Jim frequently lunches with a colleague in the armored car business, and two NYPD friends. He borrows $10,000 from the colleague to pay for an attorney to sue his financial adviser, and arranges a meeting with an assistant district attorney to discuss wrongdoings on the part of his financial advisers. However, the attorney he hired claims that he is unable to do anything and the assistant district attorney is unwilling to meet with him. Jim becomes frustrated at the loss of his money and his inability to pay for his wife's treatment and their mortgage. Because of his financial situation, his employer reluctantly fires him, as the company is not willing to trust him with large sums of money.

Rosie feels guilty for the financial strain that her illness has put on Jim and, unable to cope, commits suicide. Jim blames Wall Street financiers for ruining his life. Seeking vengeance, he purchases various firearms and grenades from an arms dealer, and begins a one-man army shooting spree on the Wall Street bosses that lost his money and contributed to the death of his wife. One by one, he kills those that have wronged him. Meeting with his friends at lunch, Jim casually admits to them that he is the Wall Street murderer. The three laugh it off, convinced he's joking.

The climax of the film has Jim staging a one-man assault and infiltration of a high-rise office building to confront and kill Jeremy Stancroft, a ruthless and greedy portfolio manager who is indirectly responsible for Jim's financial situation. Sitting at Jeremy's desk, Jim tells Jeremy why he is targeting him, of his corruption and asks why he should let Jeremy live. Jeremy defends his actions, saying that the famous rich people of history didn't get rich by honest work and that capitalism is a survival of the fittest society, where the "strong survive and the weak die off". Jim shows him a picture of his wife and tells Jeremy he's the reason his wife is dead. Shortly as SWAT begins to approach the office, Jim puts the gun on the table and counts to three. Jeremy grabs the gun when Jim gets to two, bragging about how he "won". Jim accuses him of cheating. Not caring, Jeremy pulls the trigger, only to realize that the gun is empty, for Jim cheated too. Just then, SWAT smashes the window and shoots Jeremy dead. Jim pretends to be an innocent wounded victim, having been shot in the arm by a security guard earlier, and is escorted away by SWAT, who is convinced Stancroft was the perpetrator.

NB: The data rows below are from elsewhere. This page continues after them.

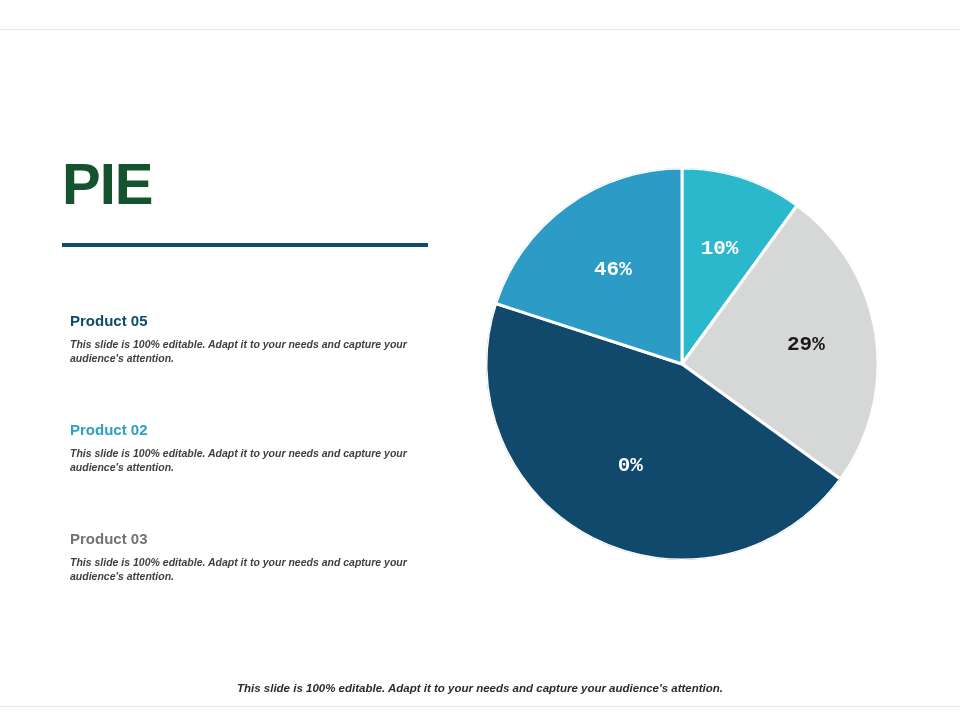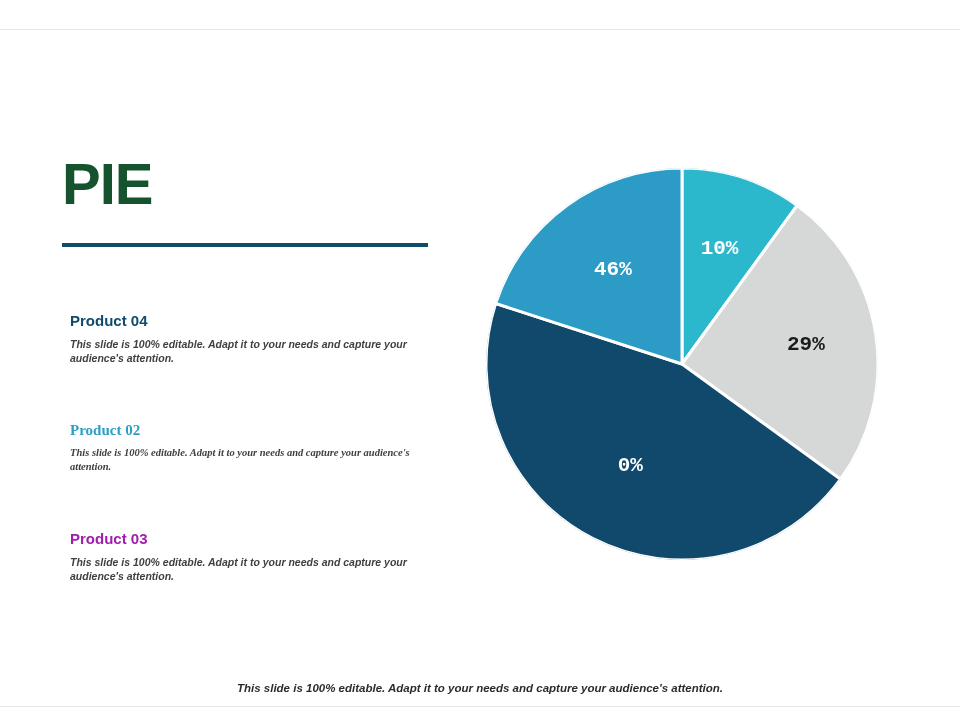"Product 04" div.product-head { text: 04 -> 05 }
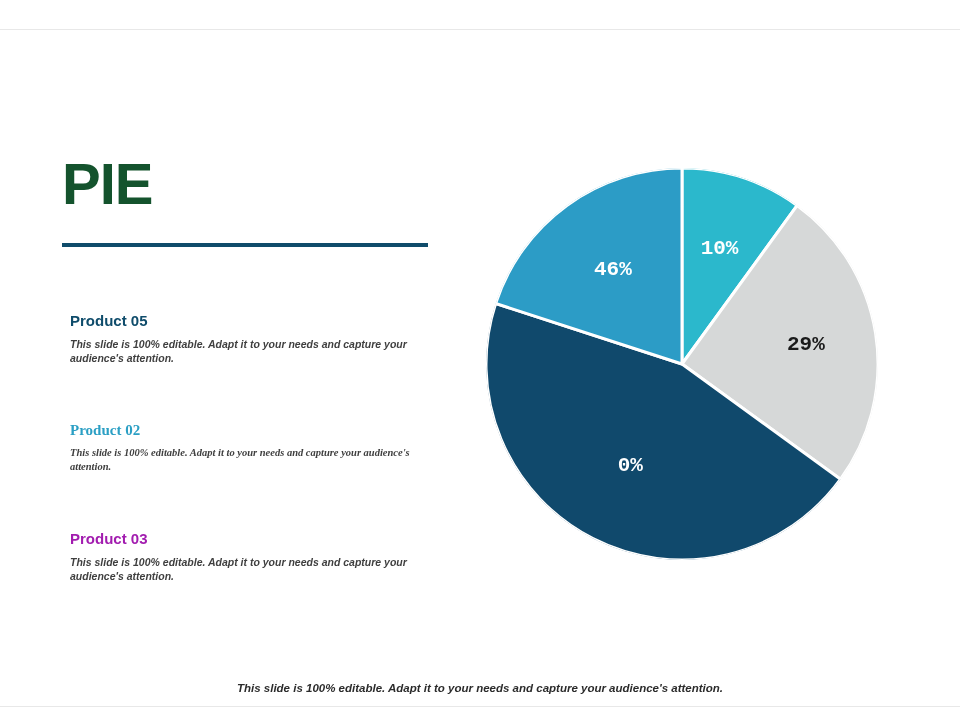"Product 02" #block-1 { font-family: Liberation Serif, serif -> none }
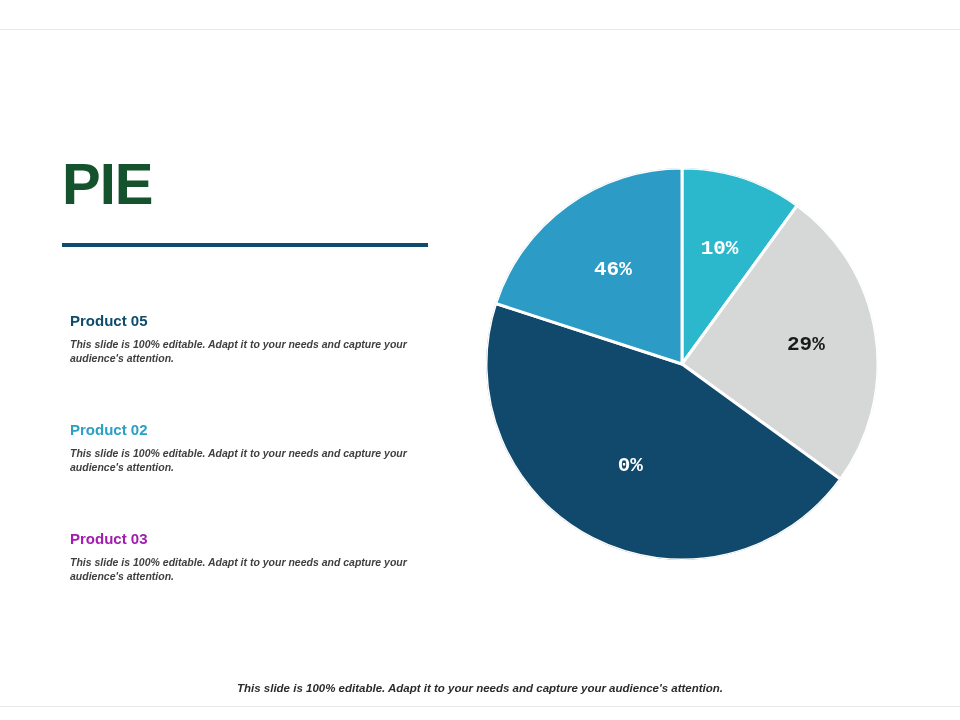"Product 03" div.product-head { color: #a21caf -> #737373 }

A few minutes later, Jim stands in the lobby of the office building. He watches emergency personnel come and go, having just been treated for the gunshot wound to his arm. He is recognized there by his NYPD lunchmates, who had been called to the scene. Without a word, Jim is led out of the building by his friend to the street, to freedom. The film ends with Jim walking away, voicing over that he intends to continue his killing spree of white-collar businessmen elsewhere.

==Production==

===Background===
Director Uwe Boll was inspired by a song by Distant 2nd called "Murder on Wall Street" and wrote scenes in the movie to incorporate ideas from the song. He began work on the film in 2010 and did a lot of research into the 2008 financial crisis. Around this time, Boll spoke with victims and people affected by the crisis and also started talking to a professor in the bailout commission in Germany.

===Filming===
Assault on Wall Street was shot on location in and around Vancouver, British Columbia, and also in New York City. Director Uwe Boll stated in an interview that even though he was given permission to shoot scenes in New York, he was not permitted to shoot in Central Park or the subway. Even though there were these obstacles whilst filming in New York, Boll states that he shot the movie "guerrilla style" and still filmed in places that he was unable to get a permit to film in. Boll stated that "The good thing is in New York, everybody is very busy so you don't have people paying a lot of attention to you if you shoot somewhere".

==Reception==
The reaction to Assault on Wall Street has been mainly negative. Metacritic, which uses a weighted average, assigned the film a score of 24 out of 100, based on 4 critics, indicating "generally unfavorable" reviews. Despite this, it was better received than most of Boll's films.